Enzymy są bardzo pożytecznymi białkami. Te mikroskopijne „maszyny” grają kluczową rolę w komórkach ludzkiego organizmu, a także są wykorzystywane w przemyśle (np. jako odplamiacze w biologicznych proszkach do prania). Enzymy są często bardzo wrażliwe na czynniki zewnętrzne i niektóre z nich ulegają rozpadowi, gdy znajdą się poza granicami środowiska komórkowego. Badacze rozwiązali ten problem stosując technikę „matrioszki”. W swoim eksperymencie wykorzystali powszechnie występujące i bardzo stabilne białko, ferrytynę, kształtem przypominające pustą kulę, a następnie znaleźli sposób, by umieścić enzym w jego wnętrzu. Poddawany testom enzym (lisozym) funkcjonował normalnie, pomimo umieszczenia go w środowisku o wysokiej temperaturze, co w normalnych warunkach powinno stanowić przeszkodę.
– Fakt ten może być spowodowany tym, że ścianki ferrytyny zapobiegają zniekształceniom enzymu, ale wymaga to dodatkowego potwierdzenia – mówi prof. Jonathan Heddle z UJ.
Następnym etapem prac było wymieszanie wypełnionej enzymem ferrytyny ze zmodyfikowanymi cząsteczkami złota, co umożliwiło im utworzenie kryształów o większych rozmiarach. Również i w tym przypadku enzym nie zaprzestał działania.
– Potencjalne zastosowania tej metody zależeć będą od tego, jaki enzym umieścimy wewnątrz ferrytyny.

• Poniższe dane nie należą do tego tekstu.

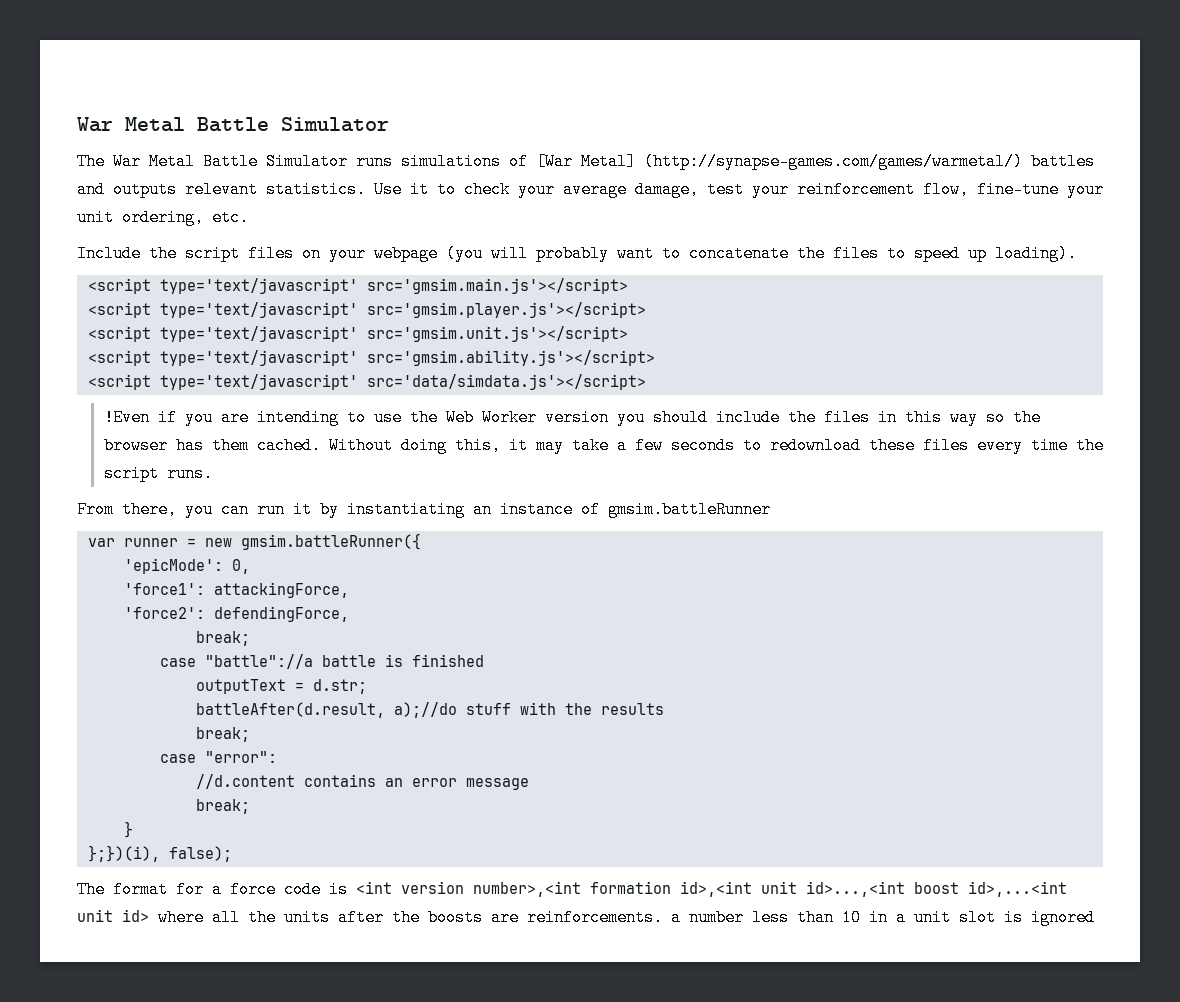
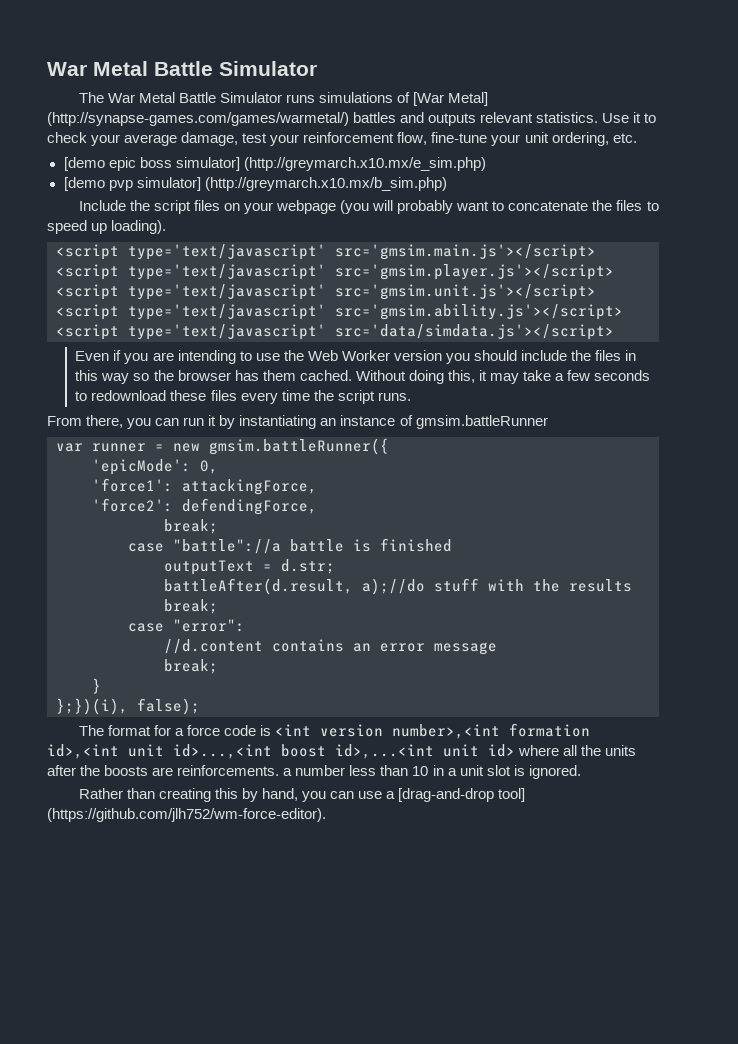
(249, 217) none -> [63,157,486,171] [63,177,447,191] // [demo epic boss simulator] (http://greymarch.x10.mx/e_sim.php) // [demo pvp simulator] (http://greymarch.x10.mx/b_sim.php)
[103,409,150,426] !Even -> [75,351,110,361] Even
[1031,909,1095,926] ignored -> [528,765,581,779] [78,788,526,802] [47,808,326,822] ignored. // Rather than creating this by hand, you can use a [drag-and-drop tool] (https://github.com/jlh752/wm-force-editor).

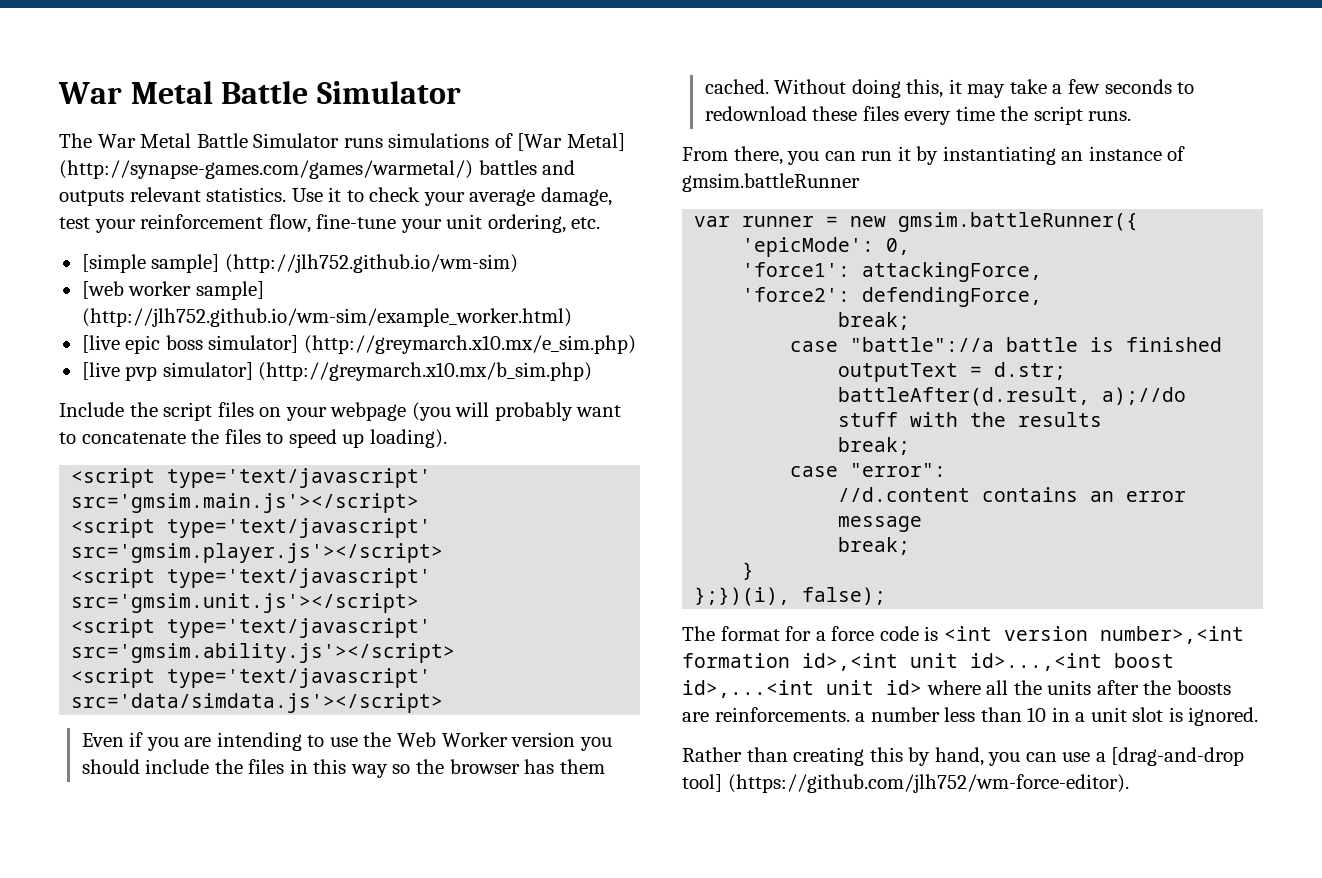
[63,157,105,171] [demo -> [81,254,518,273] [81,281,264,300] [81,308,572,327] [81,335,120,353] [simple sample] (http://jlh752.github.io/wm-sim) // [web worker sample] (http://jlh752.github.io/wm-sim/example_worker.html) // [live
[63,177,105,191] [demo -> [81,362,120,380] [live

Już teraz zastanawiamy się nad wykorzystaniem tej techniki w powłokach antybakteryjnych czy katalizatorach przemysłowych – wyjaśnia kierownik zespołu Soumyananda Chakraborti z UJ.
Prace zostały sfinansowane w większości przez programy Homing oraz TEAM Fundacji na Rzecz Nauki Polskiej. Rezultaty badań opublikowano w „Nano Letters”.